Abstract

Battery housing (BH) in modern electric vehicles must meet demanding functional requirements. The design and geometry of the BH become intricate to prevent damage during collisions and to ensure absolute impermeability to gases and water during operation. Moreover, in the pursuit of a lightweight BH, manufacturers rely on high-strength 6xxx aluminium alloys, posing significant challenges for the welding processes. It is estimated that up to 30 m of weld length is required during the construction of battery housings including joining the lid and under-shield to the main structural frame and joining the ribs to the frame for standard vehicles. Due to the increasing use of thin sheets for lightweighting the structure, thermal-induced buckling may occur and generate critical dimensional unconformities going beyond design tolerances. This underpins the need to optimise fixturing design to control thermal-induced buckling.This paper goes beyond the state-of-the-art “N-2-1” approaches for fixturing thin and deformable parts and proposes the new principle of “unilateral N-2-1 fixturing”. The driving idea is adding unilateral restraints to the direction of thermal contraction, which ultimately causes buckling; and, keeping the direction where the thermal expansion occurs in a free state.
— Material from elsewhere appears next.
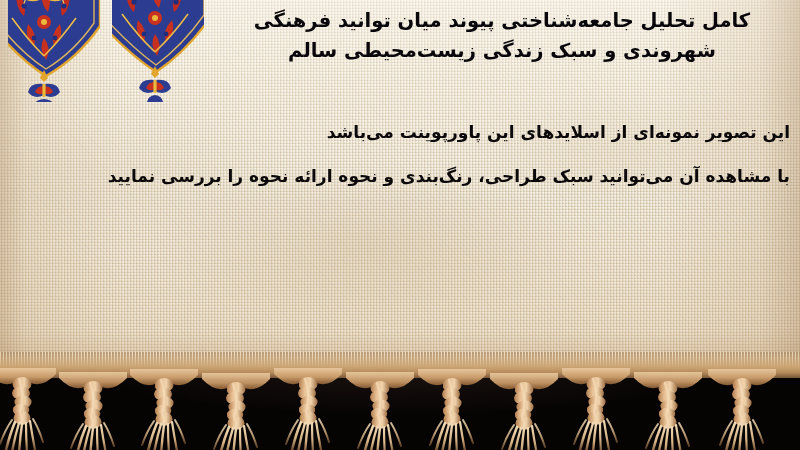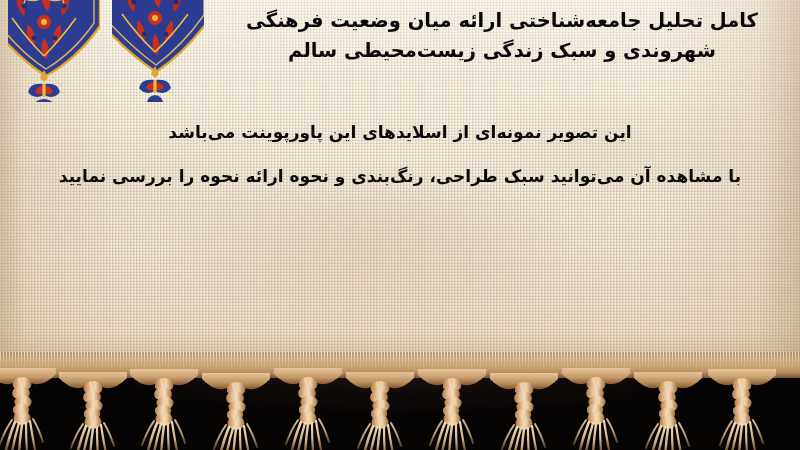"کامل تحلیل جامعه‌شناختی ارائه میان" span.body-line { text: ارائه میان وضعیت -> پیوند میان توانید }
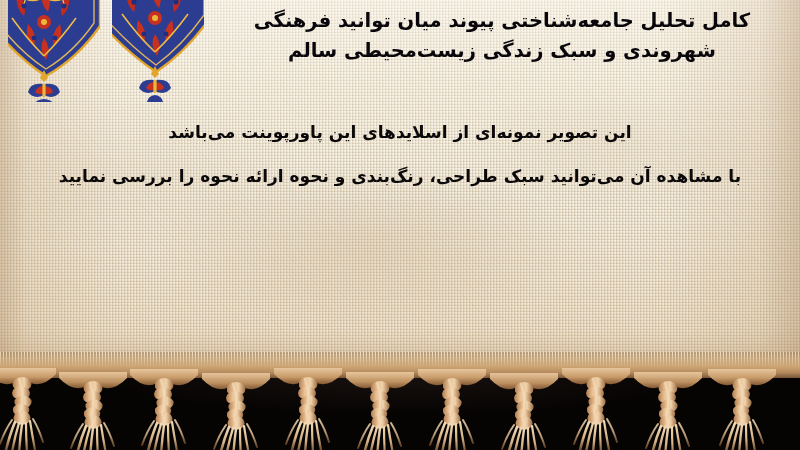"این تصویر نمونه‌ای از اسلایدهای" .body-block { text-align: center -> right }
The methodology is based on three main steps: (1) physics-based modelling of parts and fixtures using a thermo-mechanical FEA simulation; (2) calibration of the weld heat source using metallographic data; (3) validation using optical scanning technology. The methodology was demonstrated during the laser beam welding of a high-strength aluminium 6xxx thin deformable lid to a rigid high-strength 6xxx aluminium extrusion frame. Results indicated that the thermal induced buckling deformation was reduced from 15 mm, when using the state-of-the-art fixturing approach, to approximately 2 mm with the proposed methodology.